18th President of Emporia State University
- In office November 17, 2021 – December 17, 2025 Interim: November 17, 2021–June 22, 2022
- Provost: George Arasimowicz (2021–2022) Brent Thomas (2022–2025)
- Preceded by: Allison Garrett
- Succeeded by: Matt Baker

Personal details
- Born: Kenneth James Hush August 1, 1959 (age 66) Emporia, Kansas
- Party: Libertarian
- Spouse(s): Michelle Morris ​ ​(m. 1986⁠–⁠2014)​ Patricia Miller ​ ​(m. 2015, annulled)​
- Children: 2
- Alma mater: Emporia State University
- Profession: Businessman

= Ken Hush =

American university president (born 1959)

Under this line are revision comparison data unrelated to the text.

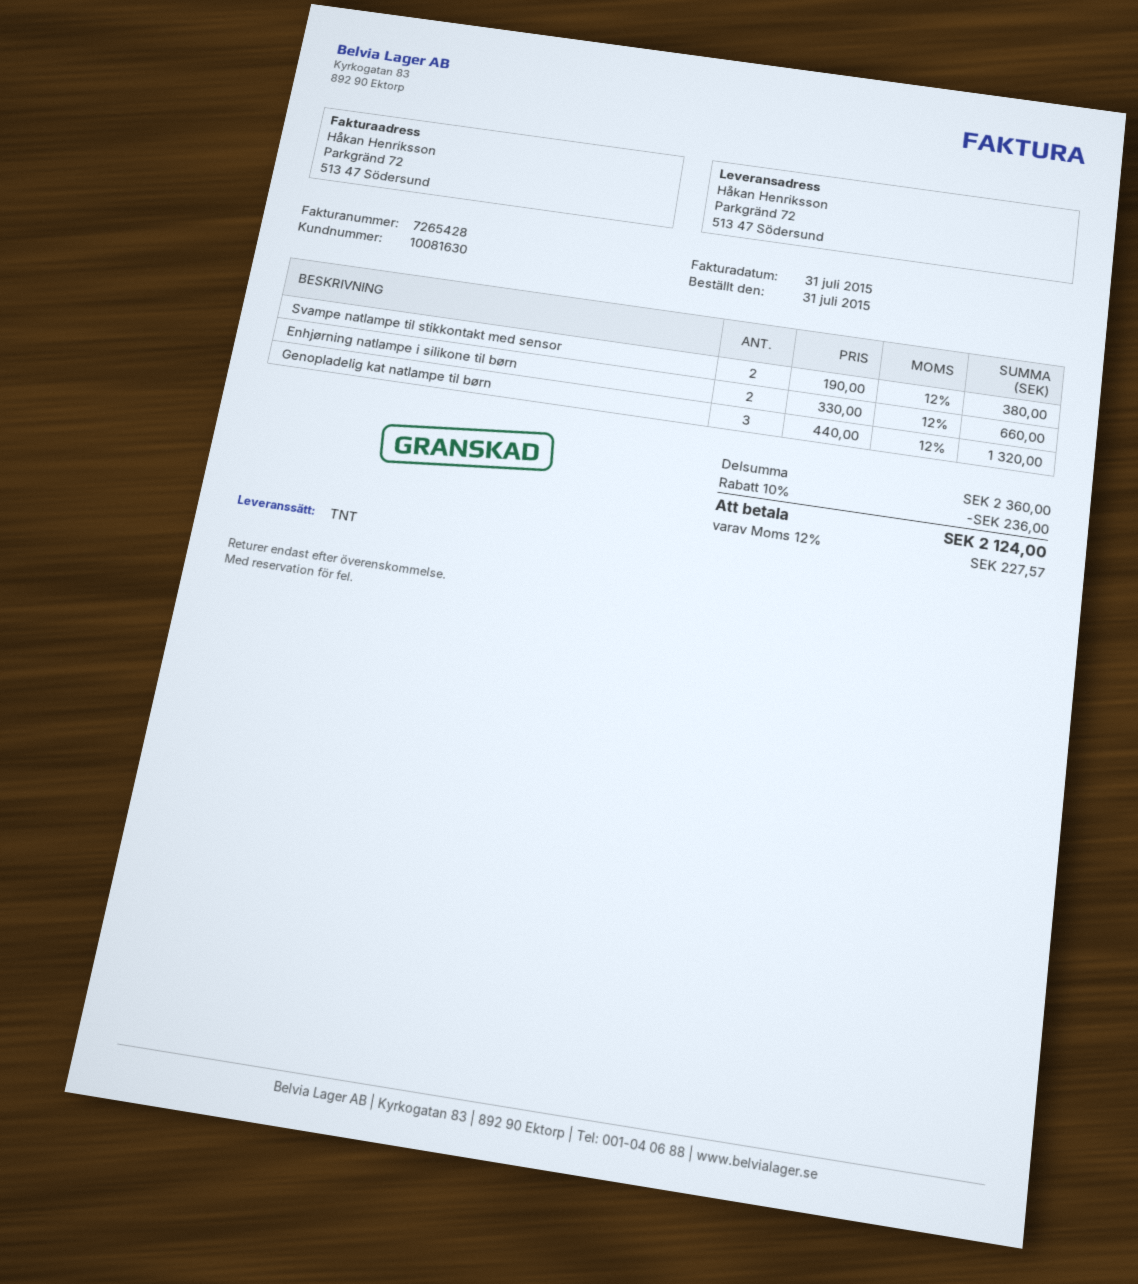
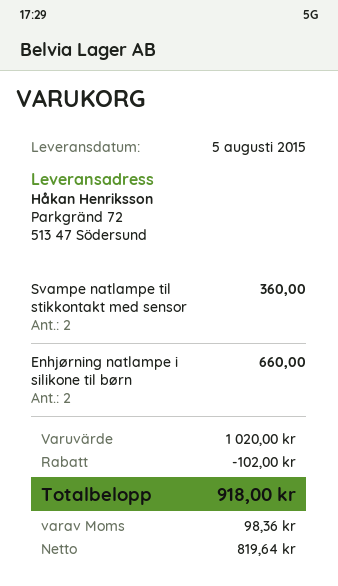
Svampe natlampe til stikkontakt med sensor: 2 for 380.00 -> 2 for 360.00
Genopladelig kat natlampe til børn: 3 for 1320.00 -> none
subtotal: 2360.00 -> 1020.00
discount: 236.00 -> 102.00
tax: 227.57 -> 98.36
total: 2124.00 -> 918.00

Kenneth James Hush (born August 1, 1959) is an American retired businessman and 18th president of Emporia State University. Prior to serving as the president, Hush served as interim president from November 2021 to June 2022, and held multiple executive titles at Koch Minerals and Carbon. Hush is a former tennis player for Emporia State. Hush retired on December 17, 2025.

==Biography==
===Education===
Born and raised in Emporia, Kansas, Hush graduated from Emporia State University with a business administration and marketing degree in 1982, and competed on the men's tennis team where he helped lead his team to four Central States Intercollegiate Conference championships and made three National Association of Intercollegiate Athletics national tournament appearances, making him the first alumni to serve as the university president and be in the Athletics Hall of Fame. Hush later served on the Emporia State University Foundation Board of Trustees, where he served as chairman, as well as serving on the Wichita State University Board of Trustees.

=== Early career ===
After college, Hush began his long career at Koch Industries working in the Minerals and Carbon division where he served in different leadership capacities. After leaving there, he became the general manager at Senior Commodity Company, and later returned to Emporia where he was owner and CEO of BLI Rentals.

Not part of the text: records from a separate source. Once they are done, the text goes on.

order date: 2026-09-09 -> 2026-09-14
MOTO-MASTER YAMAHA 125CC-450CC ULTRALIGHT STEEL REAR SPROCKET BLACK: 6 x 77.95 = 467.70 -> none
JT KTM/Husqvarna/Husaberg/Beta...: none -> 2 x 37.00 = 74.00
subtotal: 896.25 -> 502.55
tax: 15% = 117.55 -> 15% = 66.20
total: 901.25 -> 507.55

=== Emporia State University ===
On November 17, 2021, Hush was announced as the interim president at Emporia State. On June 22, 2022, Hush was named the 18th president of Emporia State.

Hush, with no professional background in education, came under fire when his administration utilized the Kansas Board of Regents new policy allowing any employee to be fired for any reason – including tenured professors – and fired 33 professors from the university, citing budget restraints. Additionally, this led to restructuring the university's schools and colleges, as well as staff, to focus on core areas of the university's mission and reduce costs.

Hush announced that he was retiring on December 27, 2025.